BEGIN Given records

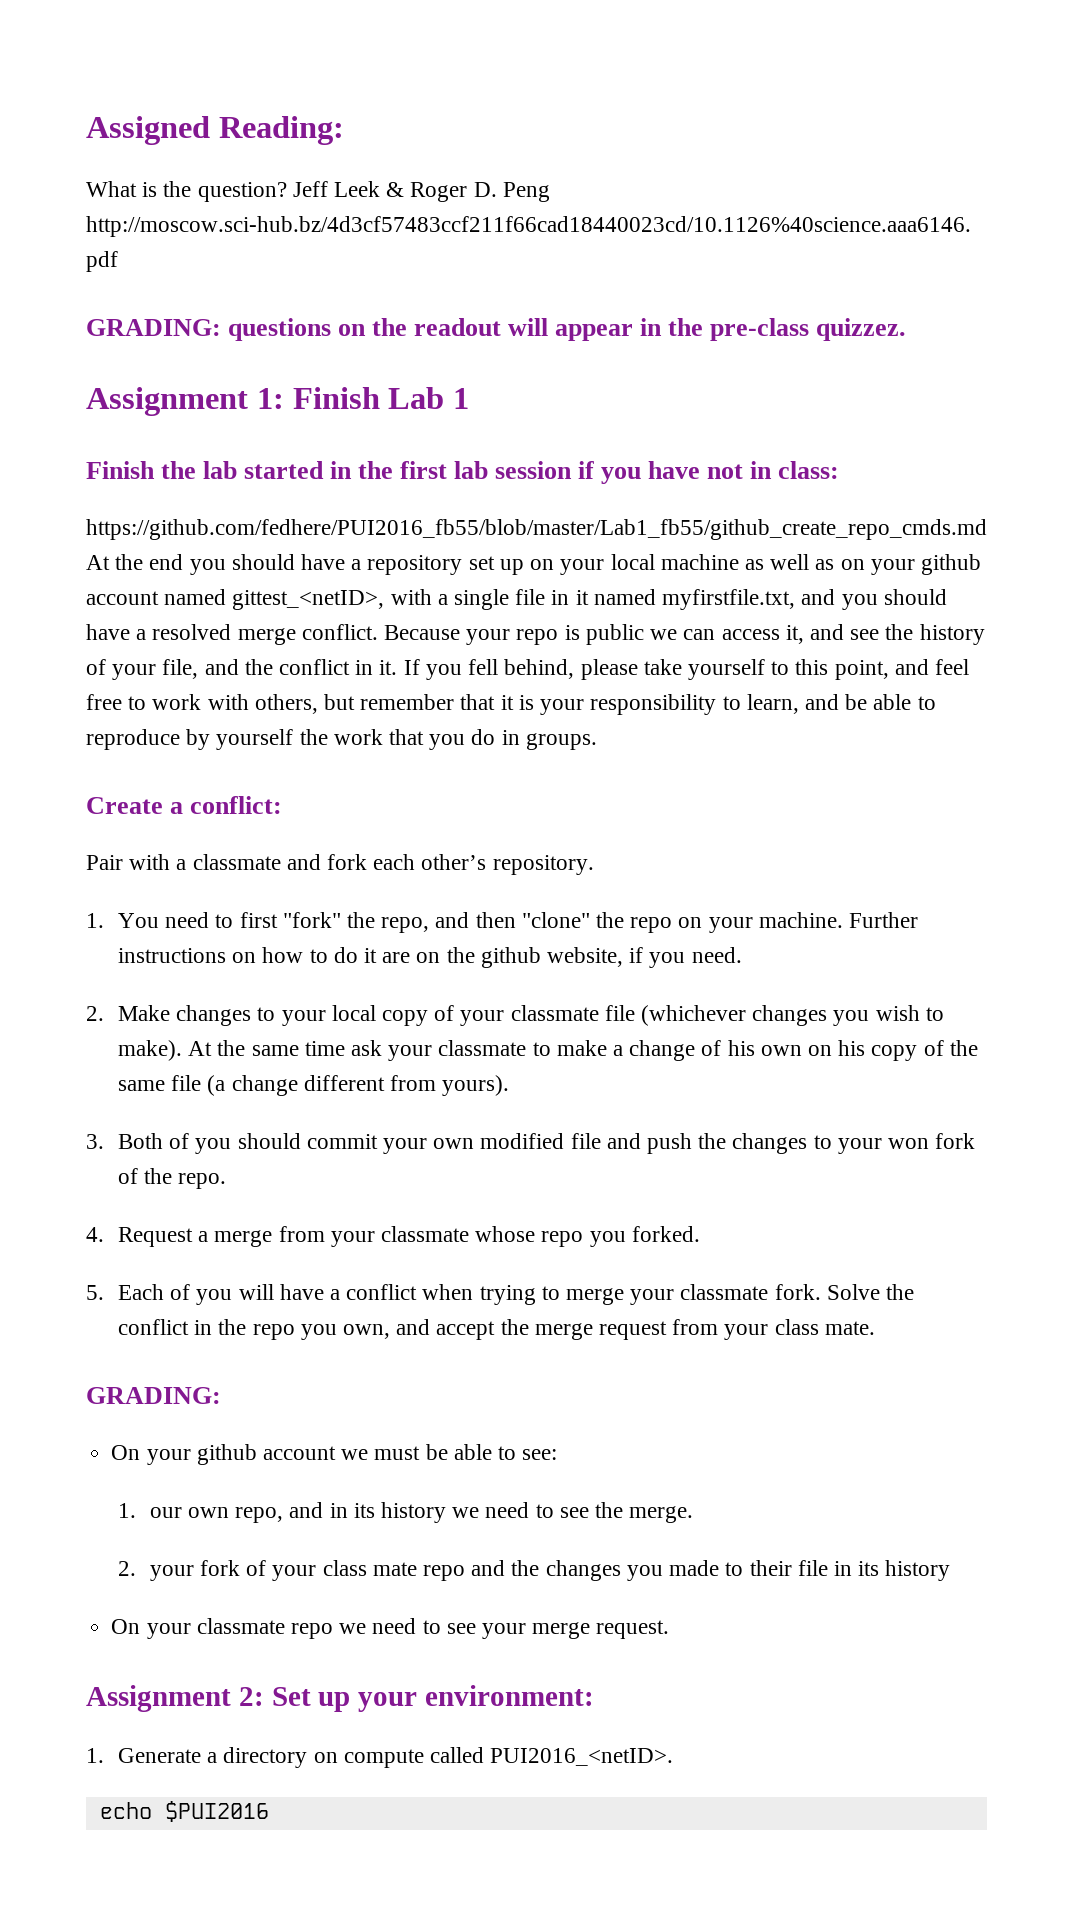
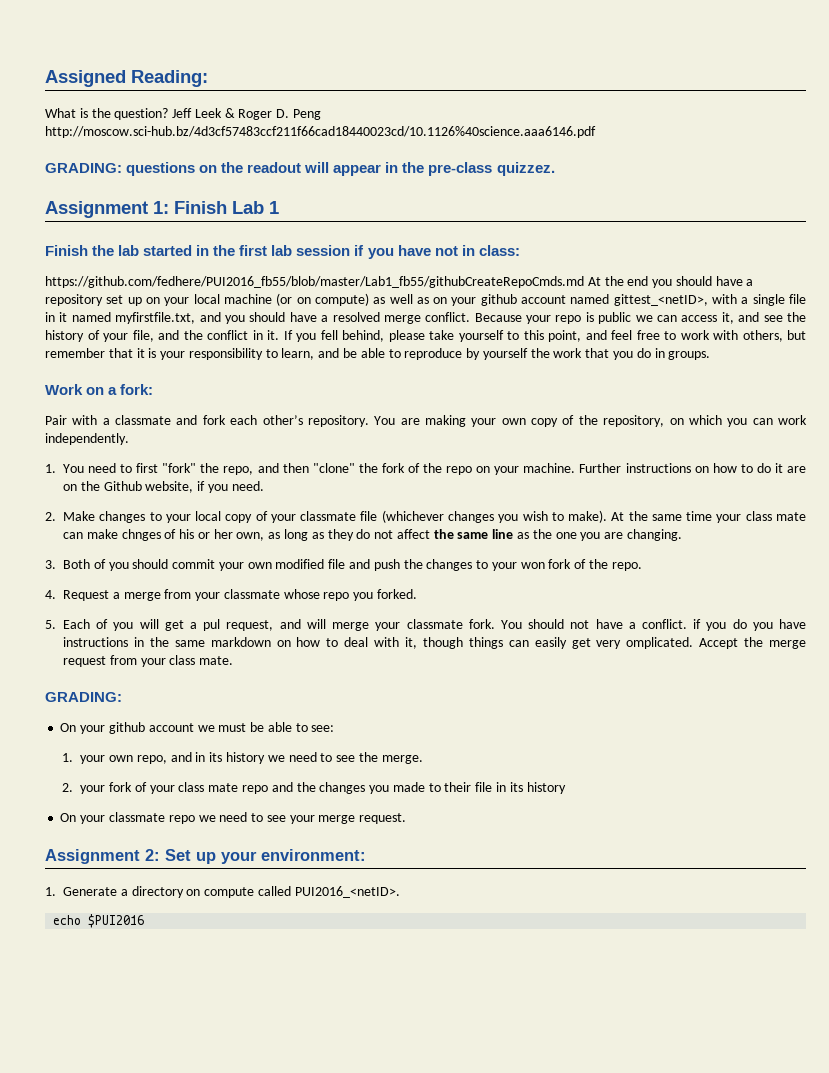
[86,519,987,540] https://github.com/fedhere/PUI2016_fb55/blob/master/Lab1_fb55/github_create_repo_cmds.md -> [45,276,584,288] https://github.com/fedhere/PUI2016_fb55/blob/master/Lab1_fb55/githubCreateRepoCmds.md
(739, 562) none -> [276,293,369,306] (or on compute)
[86,796,283,814] Create a conflict: -> [45,384,154,395] Work on a fork:
(594, 865) none -> [374,415,808,427] [45,433,129,445] You are making your own copy of the repository, on which you can work independently.
(624, 920) none -> [381,463,443,473] fork of the
[480,947,541,968] github -> [103,481,142,491] Github
[350,1040,978,1061] [117,1075,510,1096] ask your classmate to make a change of his own on his copy of the same file (a change different from yours). -> [716,511,806,523] [63,529,682,541] your class mate can make chnges of his or her own, as long as they do not affect the same line as the one you are changing.
[279,1284,915,1305] [117,1319,496,1340] have a conflict when trying to merge your classmate fork. Solve the conflict in the repo you own, and accept -> [164,619,807,631] [63,637,739,649] get a pul request, and will merge your classmate fork. You should not have a conflict. if you do you have instructions in the same markdown on how to deal with it, though things can easily get very omplicated. Accept
[149,1507,182,1518] our -> [80,755,106,764] your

END Given records

→ Aim of the task
Your answer should be only the number of lines in the records that hold the word "none".

→ Answer
3